In C++, pointer arguments are assumed not to alias (except char*) if they point to fundamentally different types ("strict aliasing" rules). This allows some optimizations.

Here, u64 tmp is never modified as u64.
A content of u32* is modified but may be unrelated to 'u64 tmp' so may be seen as nop for u64 tmp.

Solution 2:

This code violates the strict aliasing rules which makes it illegal to access an object through a pointer of a different type, although access through a *char ** is allowed. The compiler is allowed to assume that pointers of different types do not point to the same memory and optimize accordingly. It also means the code invokes undefined behavior and could really do anything.

One of the best references for this topic is Understanding Strict Aliasing and we can see the first example is in a similar vein to the OP's code:

uint32_t swap_words( uint32_t arg )
{
  uint16_t* const sp = (uint16_t*)&arg;
  uint16_t        hi = sp[0];
  uint16_t        lo = sp[1];

  sp[1] = hi;
  sp[0] = lo;

 return (arg);
} 

The article explains this code violates strict aliasing rules since sp is an alias of arg but they have different types and says that although it will compile, it is likely arg will be unchanged after swap_words returns. Although with simple tests, I am unable to reproduce that result with either the code above nor the OPs code but that does not mean anything since this is undefined behavior and therefore not predictable.

The article goes on to talk about many different cases and presents several working solution including type-punning through a union, which is well-defined in C991 and may be undefined in C++ but in practice is supported by most major compilers, for example here is gcc's reference on type-punning. The previous thread Purpose of Unions in C and C++ goes into the gory details. Although there are many threads on this topic, this seems to do the best job.

The code for that solution is as follows:

typedef union
{
  uint32_t u32;
  uint16_t u16[2];
} U32;

uint32_t swap_words( uint32_t arg )
{
  U32      in;
  uint16_t lo;
  uint16_t hi;

  in.u32    = arg;
  hi        = in.u16[0];
  lo        = in.u16[1];
  in.u16[0] = lo;
  in.u16[1] = hi;

  return (in.u32);
}

For reference the relevant section from the C99 draft standard on strict aliasing is 6.5 Expressions paragraph 7 which says:

An object shall have its stored value accessed only by an lvalue expression that has one of the following types:76)

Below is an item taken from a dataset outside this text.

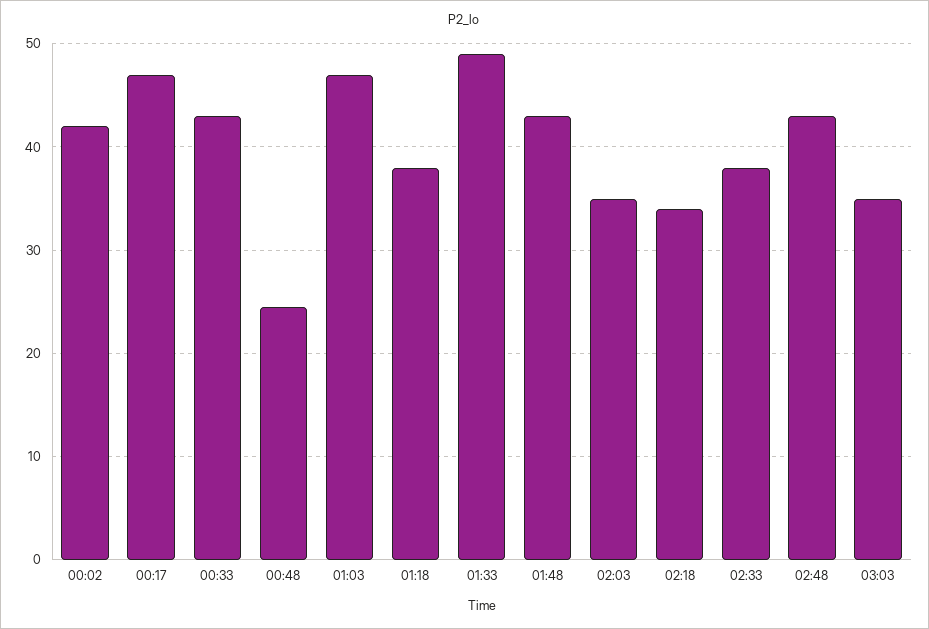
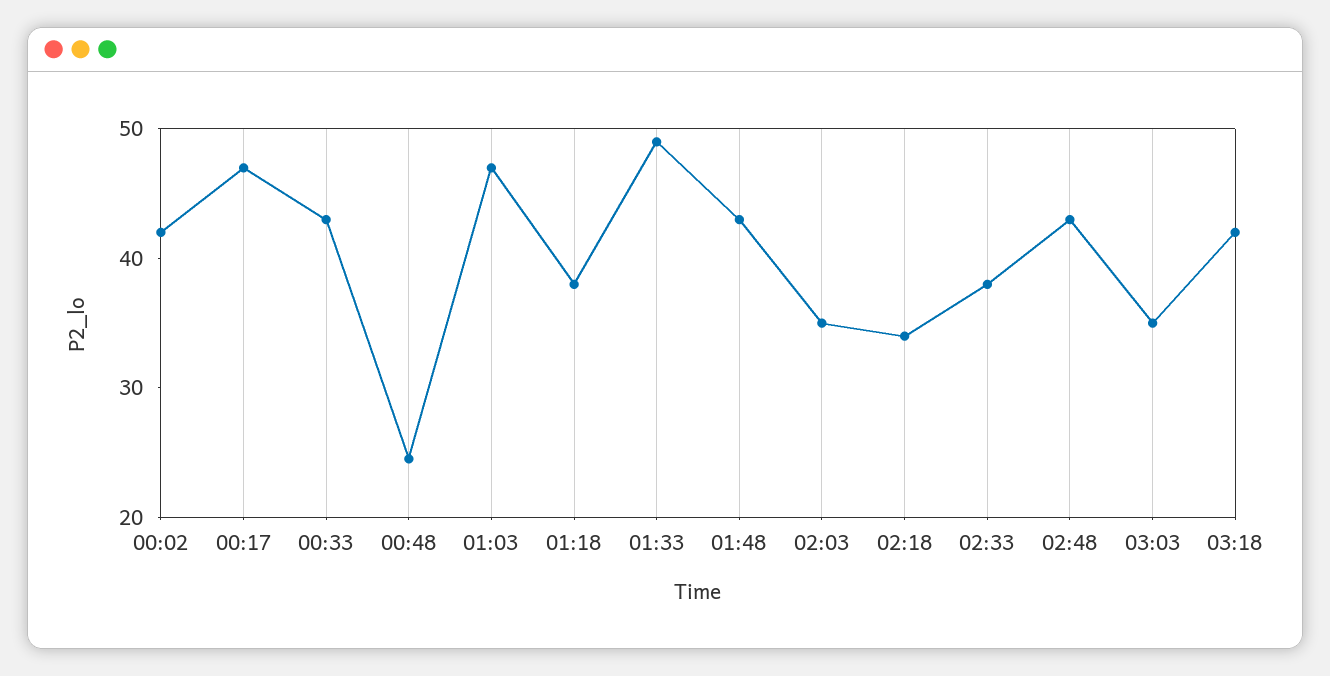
03:18: none -> 42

— a type compatible with the effective type of the object,

— a qualified version of a type compatible with the effective type of the object,

— a type that is the signed or unsigned type corresponding to the effective type of the object,

— a type that is the signed or unsigned type corresponding to a qualified version of the effective type of the object,

— an aggregate or union type that includes one of the aforementioned types among its members (including, recursively, a member of a subaggregate or contained union), or

— a character type.

and footnote 76 says:

The intent of this list is to specify those circumstances in which an object may or may not be aliased.

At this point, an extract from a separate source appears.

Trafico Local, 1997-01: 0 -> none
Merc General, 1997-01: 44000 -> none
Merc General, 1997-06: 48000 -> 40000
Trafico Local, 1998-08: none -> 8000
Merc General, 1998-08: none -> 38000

and the relevant section from the C++ draft standard is 3.10 Lvalues and rvalues paragraph 10

The article Type-punning and strict-aliasing gives a gentler but less complete introduction to the topic and C99 revisited gives a deep analysis of C99 and aliasing and is not light reading. This answer to Accessing inactive union member - undefined? goes over the muddy details of type-punning through a union in C++ and is not light reading either.


Footnotes:

  1. Quoting comment by Pascal Cuoq: [...]C99 that was initially clumsily worded, appearing to make type-punning through unions undefined. In reality, type-punning though unions is legal in C89, legal in C11, and it was legal in C99 all along although it took until 2004 for the committee to fix incorrect wording, and the subsequent release of TC3. open-std.org/jtc1/sc22/wg14/www/docs/dr_283.htm

Solution 3:

g++ (Ubuntu/Linaro 4.8.1-10ubuntu9) 4.8.1:

> g++ -Wall -std=c++11 -O0 -o sample sample.cpp

> g++ -Wall -std=c++11 -O3 -o sample sample.cpp
sample.cpp: In function ‘uint64_t Swap_64(uint64_t)’:
sample.cpp:10:19: warning: dereferencing type-punned pointer will break strict-aliasing rules [-Wstrict-aliasing]
     (*(uint32_t*)&tmp)       = Swap_32(*(((uint32_t*)&x)+1));
                   ^
sample.cpp:11:54: warning: dereferencing type-punned pointer will break strict-aliasing rules [-Wstrict-aliasing]
     (*(((uint32_t*)&tmp)+1)) = Swap_32(*(uint32_t*) &x);
                                                      ^

Clang 3.4 doesn't warn in any optimization level, which is curious...